## About this exercise
For each line below that includes the word "Post", make a copy.

━━ Data for processing ━━

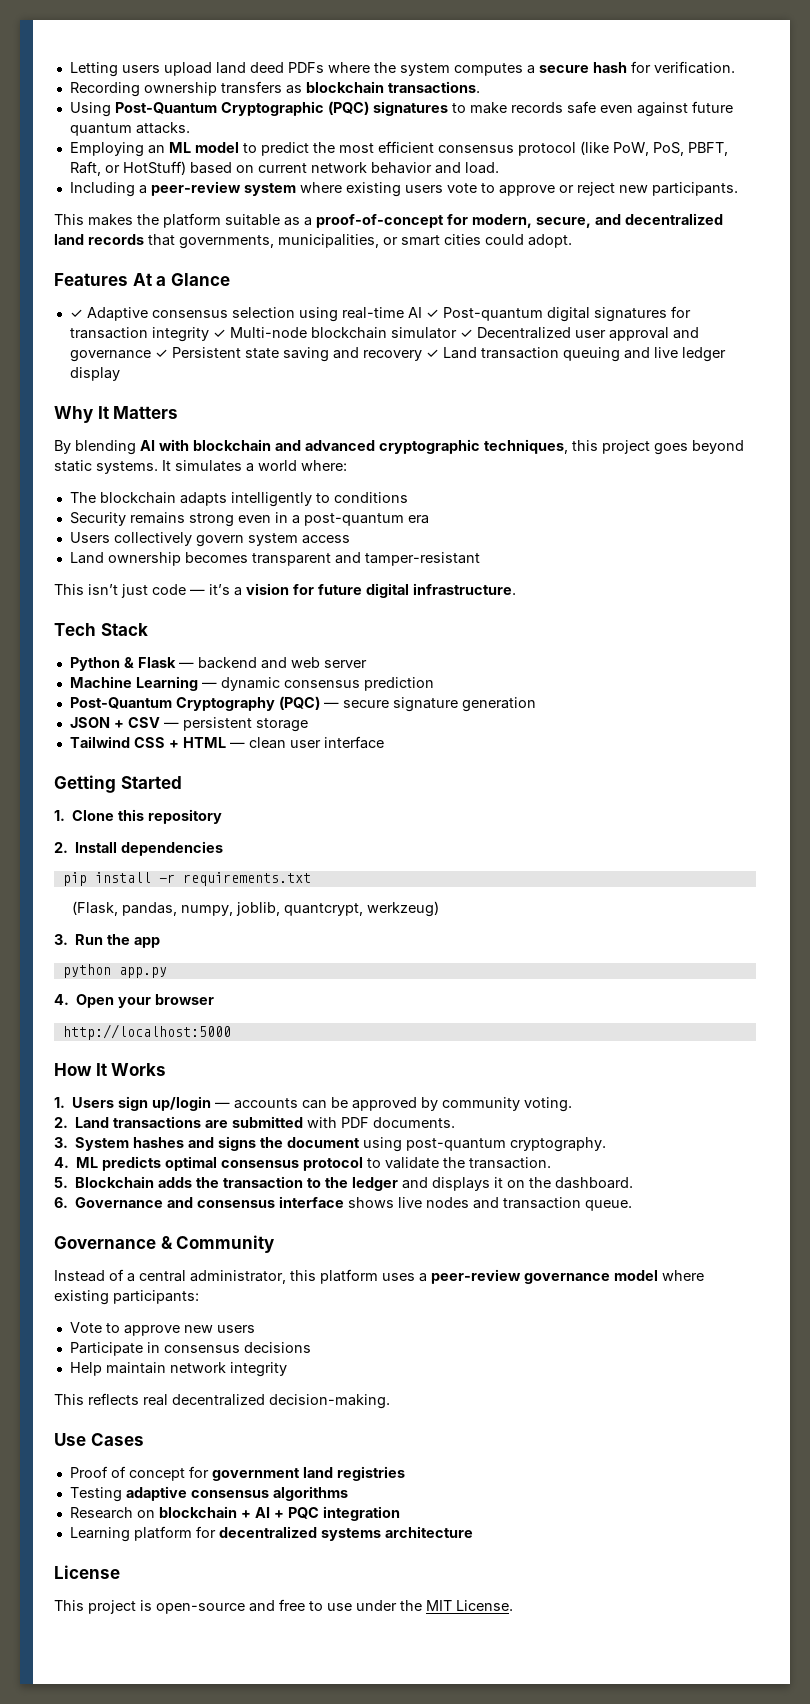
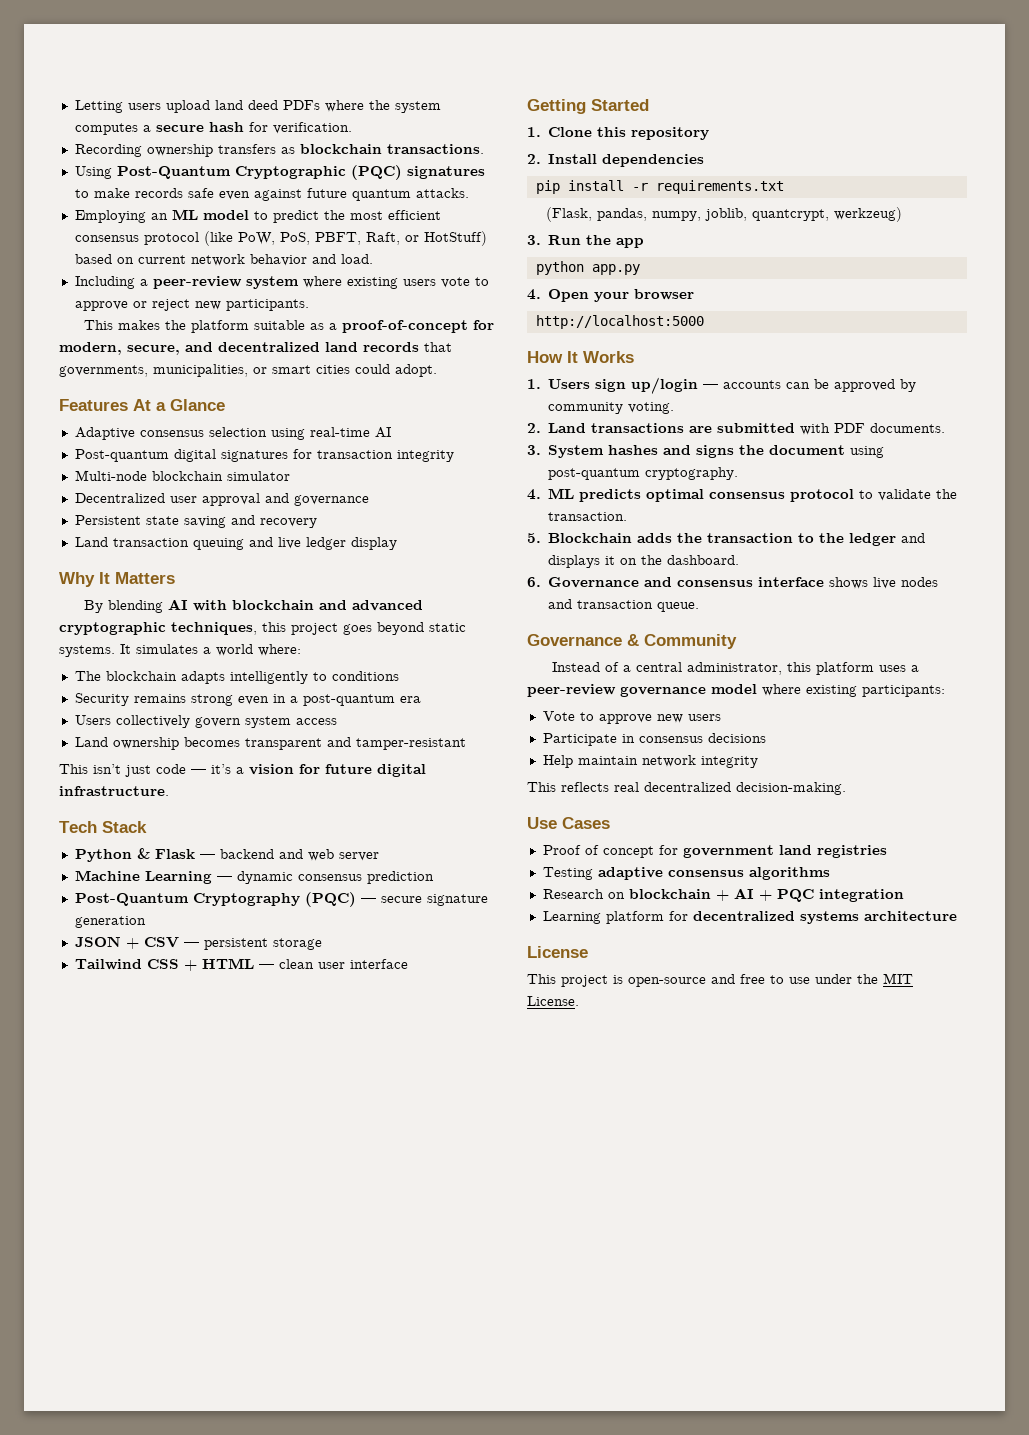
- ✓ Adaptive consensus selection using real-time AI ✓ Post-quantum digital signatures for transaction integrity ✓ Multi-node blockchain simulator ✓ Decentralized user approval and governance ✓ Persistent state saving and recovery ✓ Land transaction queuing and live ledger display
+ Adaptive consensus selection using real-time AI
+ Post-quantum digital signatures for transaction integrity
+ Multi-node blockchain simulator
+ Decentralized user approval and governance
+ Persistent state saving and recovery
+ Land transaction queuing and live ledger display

━━━

## Expected answer
- ✓ Adaptive consensus selection using real-time AI ✓ Post-quantum digital signatures for transaction integrity ✓ Multi-node blockchain simulator ✓ Decentralized user approval and governance ✓ Persistent state saving and recovery ✓ Land transaction queuing and live ledger display
+ Post-quantum digital signatures for transaction integrity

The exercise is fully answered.